Beginning with the first line, retype exactly the records below up to and including the line with "tax: 19% = 1883.04 -> 19% = 2070.70"; pictures do not belong in the copy.

[Dataset records]
# # # #
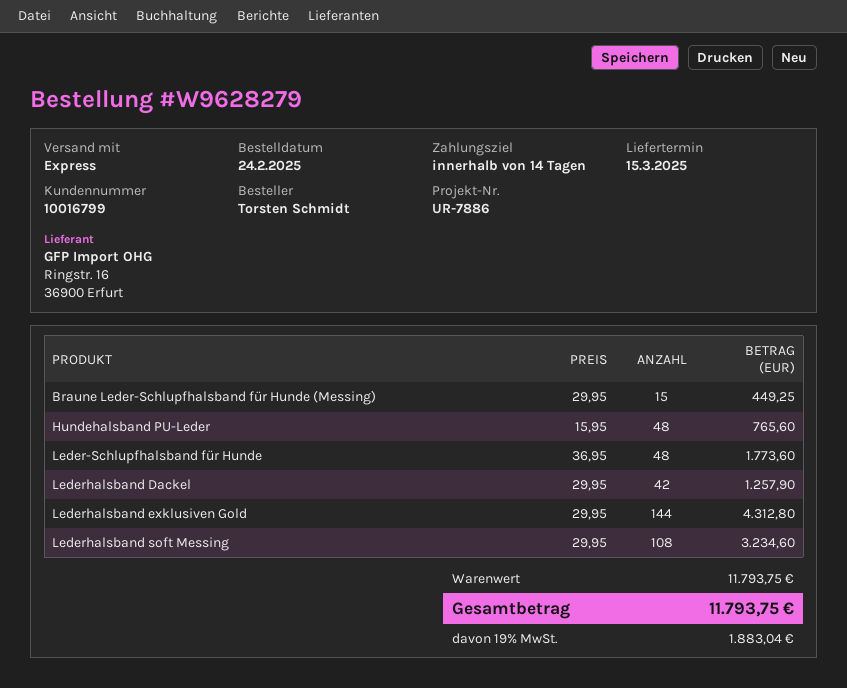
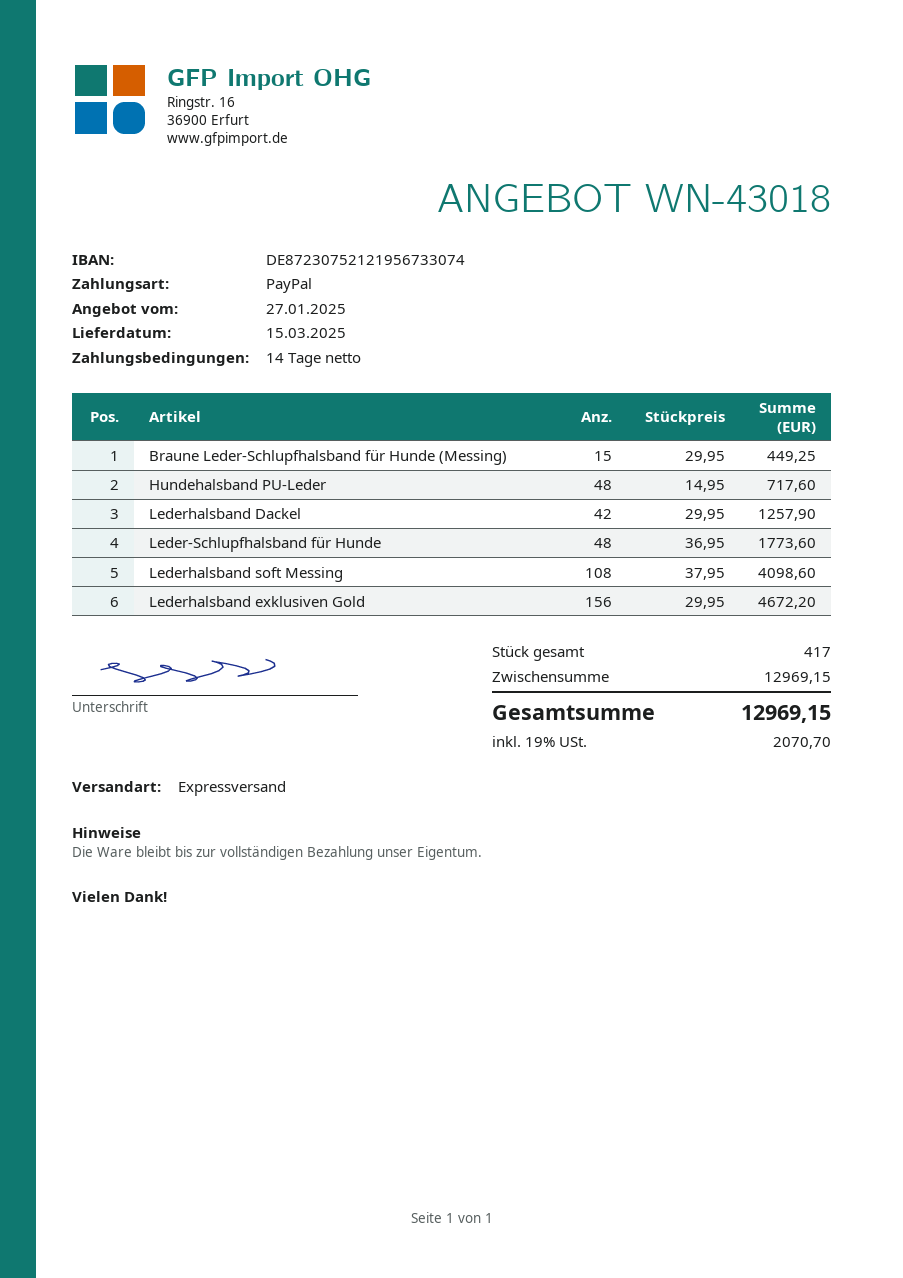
Hundehalsband PU-Leder: 48 x 15.95 = 765.60 -> 48 x 14.95 = 717.60
Lederhalsband exklusiven Gold: 144 x 29.95 = 4312.80 -> 156 x 29.95 = 4672.20
Lederhalsband soft Messing: 108 x 29.95 = 3234.60 -> 108 x 37.95 = 4098.60
subtotal: 11793.75 -> 12969.15
tax: 19% = 1883.04 -> 19% = 2070.70
total: 11793.75 -> 12969.15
# # # #
§ **Exercise response**
Hundehalsband PU-Leder: 48 x 15.95 = 765.60 -> 48 x 14.95 = 717.60
Lederhalsband exklusiven Gold: 144 x 29.95 = 4312.80 -> 156 x 29.95 = 4672.20
Lederhalsband soft Messing: 108 x 29.95 = 3234.60 -> 108 x 37.95 = 4098.60
subtotal: 11793.75 -> 12969.15
tax: 19% = 1883.04 -> 19% = 2070.70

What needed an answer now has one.